Qualcuno dirà: con Djokovic, Murray, Wawrinka, Nishikori e chi più ne ha più ne metta al meglio della forma, Zverev sarebbe ugualmente terzo nella classifica mondiale dietro la coppia da 35 Slam? Probabilmente no. Ma, ancora probabilmente, non lo troveremmo molto più in basso di dov’è ora. In una stagione strana, che ha distribuito warholiani quarti d’ora di gloria a tutta la top 50, Zverev è stato quello che si è preso quelli che valevano di più, anche in termini di immagine. Basti pensare alla domenica del Foro Italico, dove sconfiggendo Djokovic in finale ha messo fine a più di una striscia statistica dei Fab Four. Di fatto l’unica cosa che manca ancora a Sascha è arrivare in fondo negli Slam.
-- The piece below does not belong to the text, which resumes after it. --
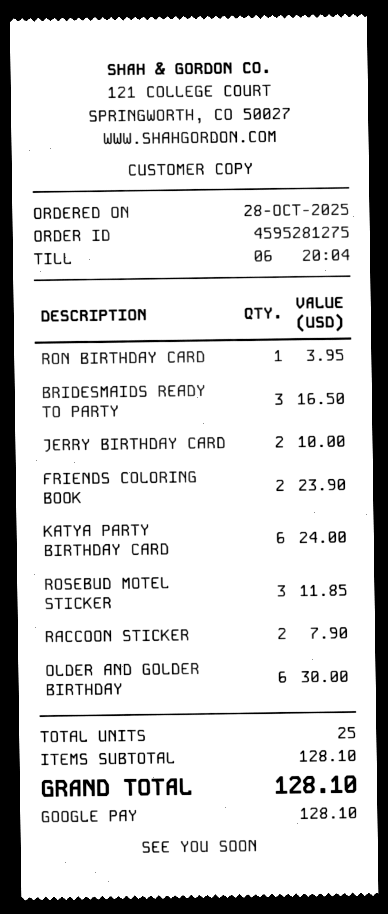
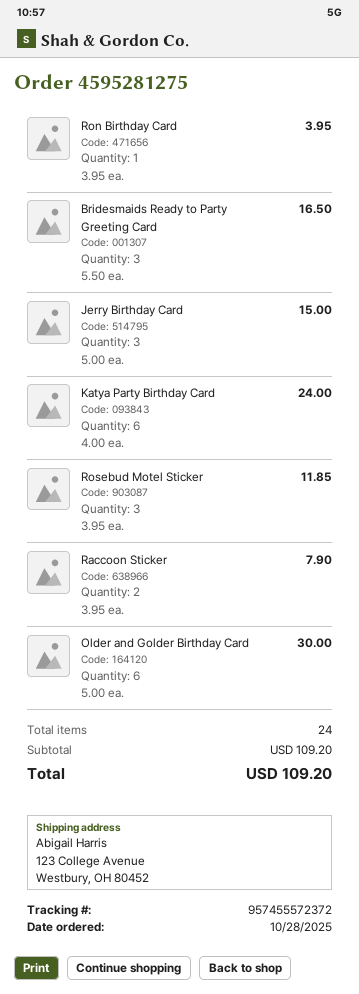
JERRY BIRTHDAY CARD: 2 for 10.00 -> 3 for 15.00
FRIENDS COLORING BOOK: 2 for 23.90 -> none
total quantity: 25 -> 24
subtotal: 128.10 -> 109.20
total: 128.10 -> 109.20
E allora per lui che non è ancora un mago dei piazzamenti remunerativi alla Cilic o alla Goffin, l’unica alternativa è vincere titoli ogni volta che può. Nel 2017 ci è riuscito cinque volte, chiudendo la Race terzo per numero di coppe sollevate dietro i soliti due. Ha migliorato il proprio rendimento su ogni superficie, vincendo indoor (Montpellier), su cemento nordamericano (Washington e Montreal), su terra (Monaco di Baviera e Roma). E si è ripetuto come runner-up a Halle, su erba, l’unico terreno su cui non si è ancora “diplomato”.

Anche se forse non ai ritmi degli ultimi anni, Zverev può – e deve – crescere ancora tantissimo. Se Juan Carlos Ferrero ha rinunciato alla panchina di Coppa Davis per sedere sulla sua è stato proprio per questo motivo. Dal punto di vista tecnico Zverev è il prototipo di giocatore contemporaneo, e tutti gli aggettivi del caso gli calzano alla perfezione: alto, potente, atletico, offensivo, concreto. Completo. Il colpo migliore rimane di gran lunga il rovescio, giocato spesso come prima scelta a seguire il servizio, ma persino il gioco a rete, agghiacciante lo scorso anno nonostante il fratello volleatore (qualcuno ricorderà il match point contro Nadal a Indian Wells), è ormai di qualità più che accettabile per i tornei nei quali lo esprime. Le esibizioni mostrano come sia anche in grado di divertire, però quando c’è in palio qualcosa Zverev non scherza mai. Cresciuto al fianco di Andrey Rublev e ottimo amico anche di Frances Tiafoe, Zverev li ha presto seminati. Ora i loro successi impallidiscono al confronto con i suoi, allo stesso modo di quelli dei tanti venuti prima di lui e sui quali erano state poste simili speranze. I risultati che ottenne da junior sembrano provenire da un mondo preistorico, tanto che da tempo nessuno spende più una riga per menzionarli (ha comunque vinto un Australian Open ed è stato n.1).

Alexander Zverev ormai non è più un campione futuribile, è un campione punto e basta, per quanto possa essere banale ripeterlo. Se l’anno prossimo non dovesse confermarsi tra i primi 8 potrebbe rischiare ancora una retrocessione da Londra a Milano, a cui in ogni caso ha promesso che parteciperà, ma è più teoria che altro. Per la pratica, basta ricordare le sue ultime primavere: nel maggio 2014, diciassettenne, raggiungeva la semifinale dell’ATP 500 di Amburgo; nel maggio 2016 perdeva la prima finale nel circuito maggiore a Nizza, tradito da un naso sanguinante; nel maggio 2017 ha conquistato gli Internazionali d’Italia. Pensando a maggio 2018, è bene non porre limiti all’immaginazione. Pensando alle ATP Finals della prossima settimana, neppure.